3. Non-Solicitation of Policies:
For the period ending on the third anniversary of the date hereof,
Capsure will not, and will cause its subsidiaries not to (a) solicit, directly
or indirectly, for placement, brokerage or sale, for itself and/or any other
Person, any insurance policy of UCIC or Xxxxxxx which was "in force" with UCIC
or administered by Xxxxxxx on the date hereof or (b) accept or place (through
renewals or otherwise) for itself or any other Person, any insurance policy
which was "in force" with UCIC or administered by Xxxxxxx on the date hereof.
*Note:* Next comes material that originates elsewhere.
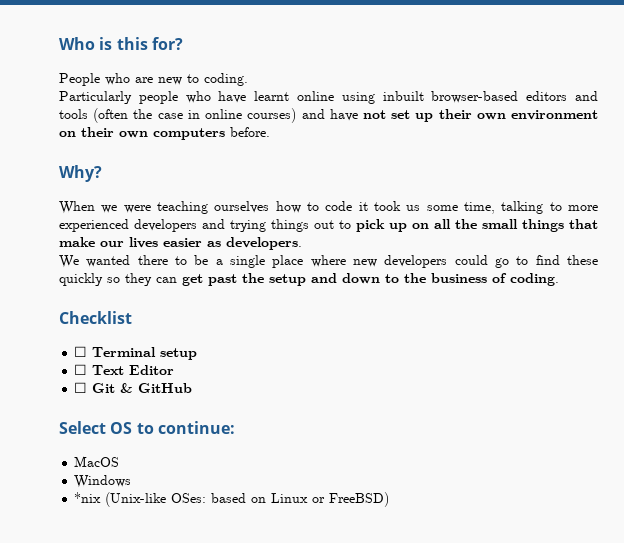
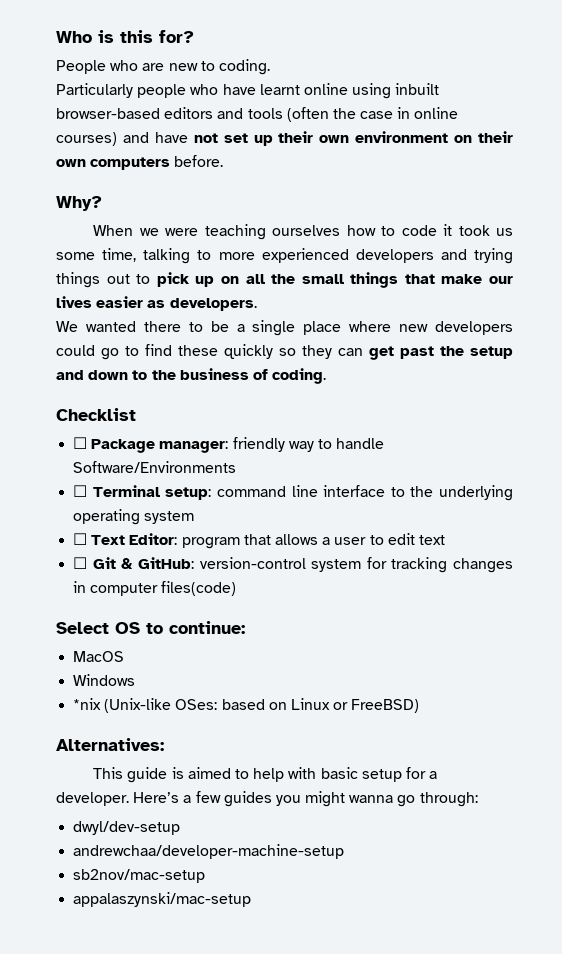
[92,347,198,360] [74,364,175,375] [74,382,193,393] Terminal setup // ☐ Text Editor // ☐ Git & GitHub -> [91,437,385,453] [73,461,237,473] [73,485,513,501] [73,509,195,525] [73,533,445,549] [73,557,513,573] [73,581,237,596] Package manager: friendly way to handle Software/Environments // ☐ Terminal setup: command line interface to the underlying operating system // ☐ Text Editor: program that allows a user to edit text // ☐ Git & GitHub: version-control system for tracking changes in computer files(code)
(390, 499) none -> [56,738,164,751] [93,767,438,783] [56,791,478,807] [73,821,181,835] [73,844,345,859] [73,869,206,883] [73,892,252,907] // Alternatives: // This guide is aimed to help with basic setup for a developer. Here’s a few guides you might wanna go through: // dwyl/dev-setup // andrewchaa/developer-machine-setup // sb2nov/mac-setup // appalaszynski/mac-setup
4. Non-Solicitation of Employees:
(a) For the period ending on the third anniversary of the date hereof,
Capsure will not, and will cause its subsidiaries not to, without the prior
written consent of Frontier, solicit to hire in any capacity any of the
individuals listed on Schedule A hereto (comprising all employees of the United
Capitol Companies at the date hereof), except those employees whose employment
is terminated by the United Capitol Companies after the date hereof.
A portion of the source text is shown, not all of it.